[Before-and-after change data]
——————————

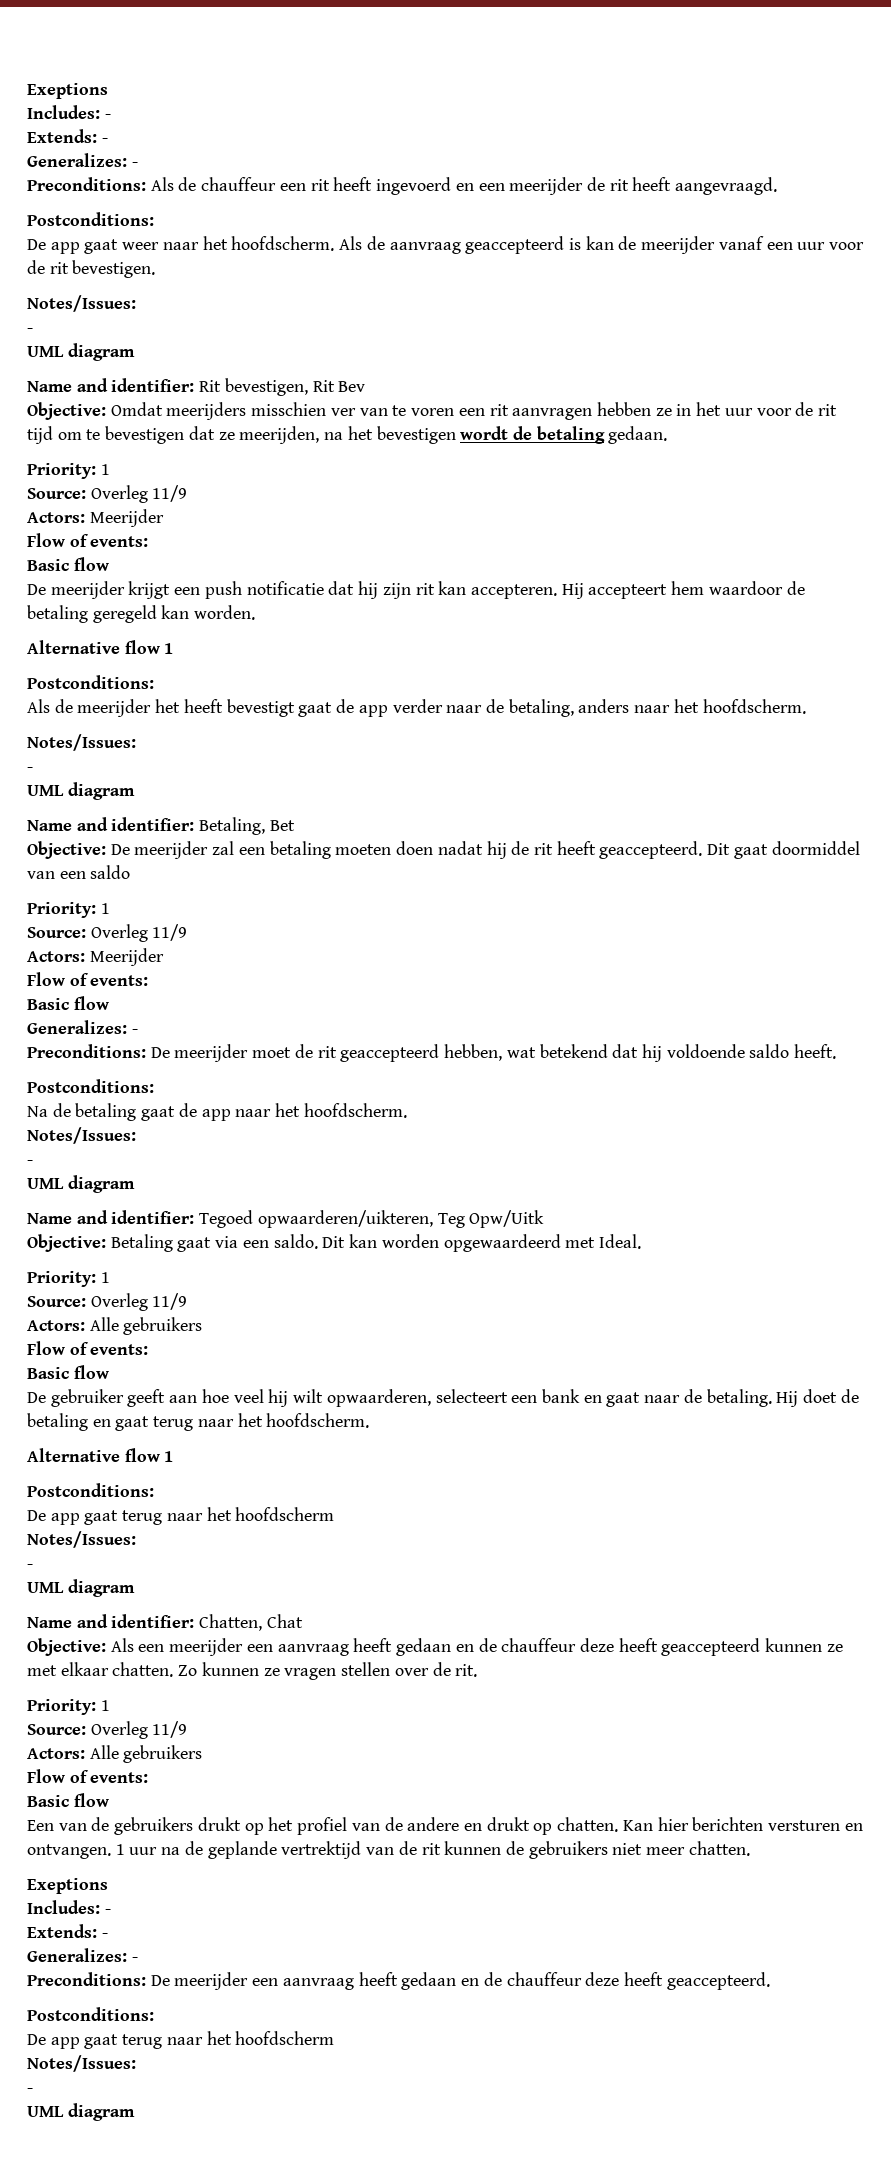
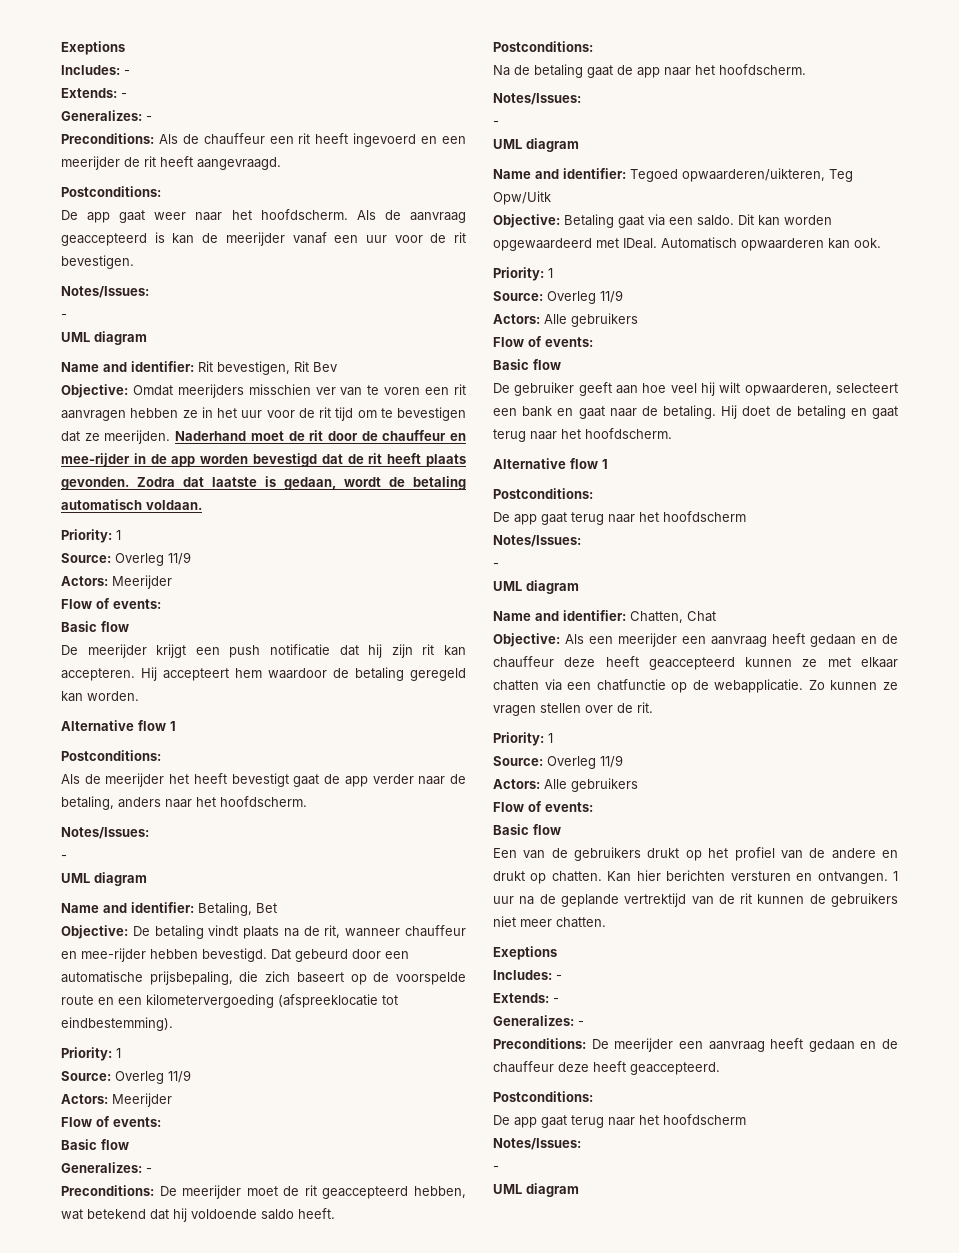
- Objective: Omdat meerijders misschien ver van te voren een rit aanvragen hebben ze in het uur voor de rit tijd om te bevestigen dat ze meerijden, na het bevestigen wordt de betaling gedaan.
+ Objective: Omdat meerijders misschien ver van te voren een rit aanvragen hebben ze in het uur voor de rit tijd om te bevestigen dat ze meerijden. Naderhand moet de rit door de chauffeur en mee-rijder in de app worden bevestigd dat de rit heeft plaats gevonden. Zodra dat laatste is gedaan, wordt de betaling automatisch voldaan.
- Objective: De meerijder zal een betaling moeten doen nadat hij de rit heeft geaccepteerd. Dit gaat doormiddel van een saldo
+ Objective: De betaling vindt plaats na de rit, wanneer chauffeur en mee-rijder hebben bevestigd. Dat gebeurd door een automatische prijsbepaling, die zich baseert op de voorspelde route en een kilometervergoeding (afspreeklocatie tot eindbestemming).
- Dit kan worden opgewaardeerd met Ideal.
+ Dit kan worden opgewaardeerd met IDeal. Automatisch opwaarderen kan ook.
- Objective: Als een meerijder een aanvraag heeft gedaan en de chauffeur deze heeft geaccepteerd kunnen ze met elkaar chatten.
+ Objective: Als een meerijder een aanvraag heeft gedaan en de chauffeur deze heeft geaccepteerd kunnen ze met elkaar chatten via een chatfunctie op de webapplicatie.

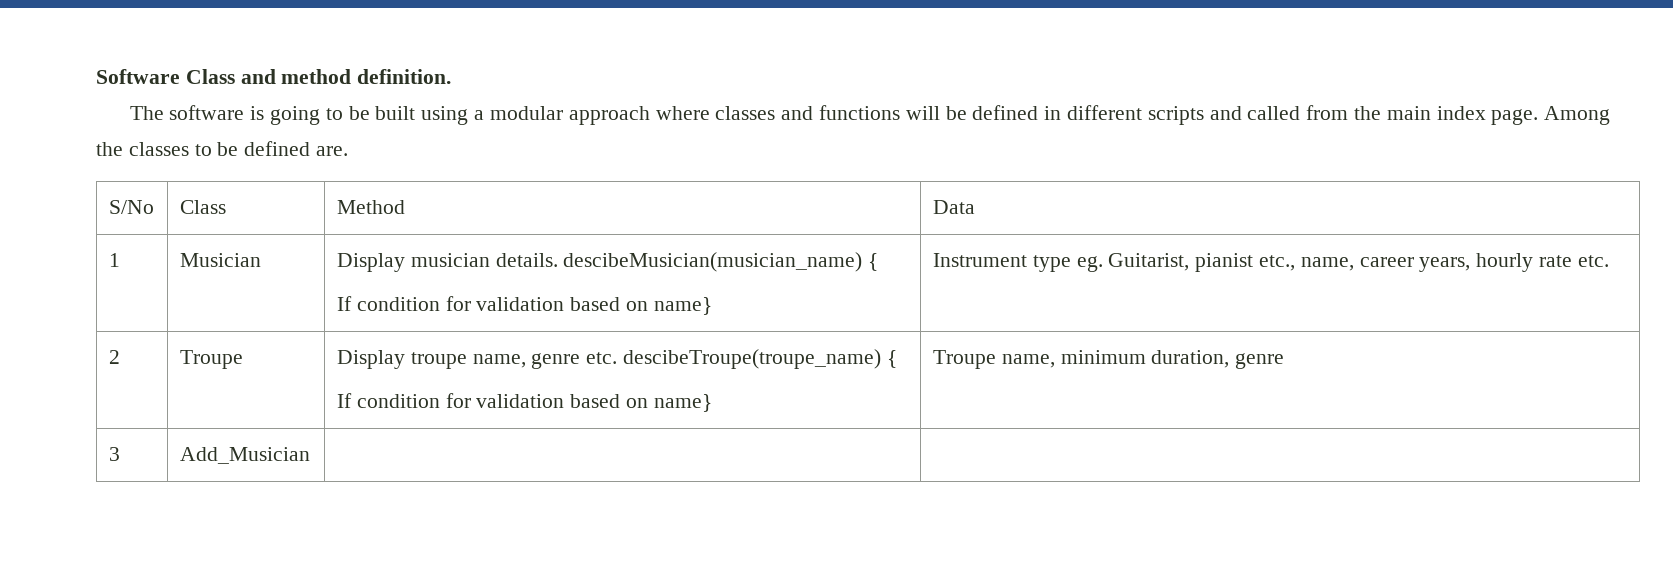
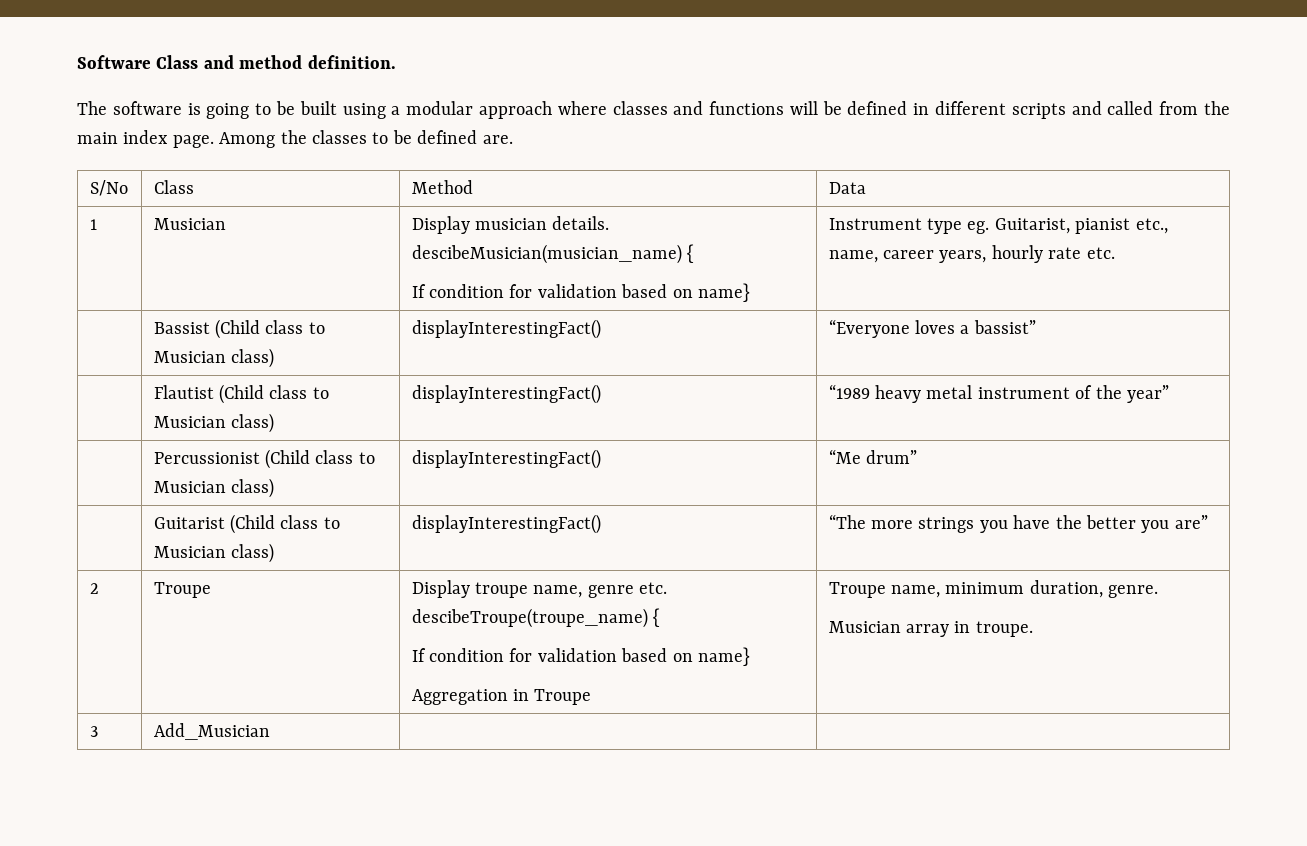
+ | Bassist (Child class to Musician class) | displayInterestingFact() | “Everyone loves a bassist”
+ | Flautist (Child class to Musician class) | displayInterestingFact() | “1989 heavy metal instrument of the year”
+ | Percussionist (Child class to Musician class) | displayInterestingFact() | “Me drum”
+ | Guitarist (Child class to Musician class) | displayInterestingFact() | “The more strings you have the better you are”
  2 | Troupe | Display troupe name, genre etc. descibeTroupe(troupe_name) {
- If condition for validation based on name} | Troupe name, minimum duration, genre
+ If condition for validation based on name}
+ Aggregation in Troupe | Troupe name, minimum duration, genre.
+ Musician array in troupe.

——————————

:: Work order ::
In the entries above, which lines hold the word "Musician"? Copy them out.

:: Response to this task ::
+ | Bassist (Child class to Musician class) | displayInterestingFact() | “Everyone loves a bassist”
+ | Flautist (Child class to Musician class) | displayInterestingFact() | “1989 heavy metal instrument of the year”
+ | Percussionist (Child class to Musician class) | displayInterestingFact() | “Me drum”
+ | Guitarist (Child class to Musician class) | displayInterestingFact() | “The more strings you have the better you are”
+ Musician array in troupe.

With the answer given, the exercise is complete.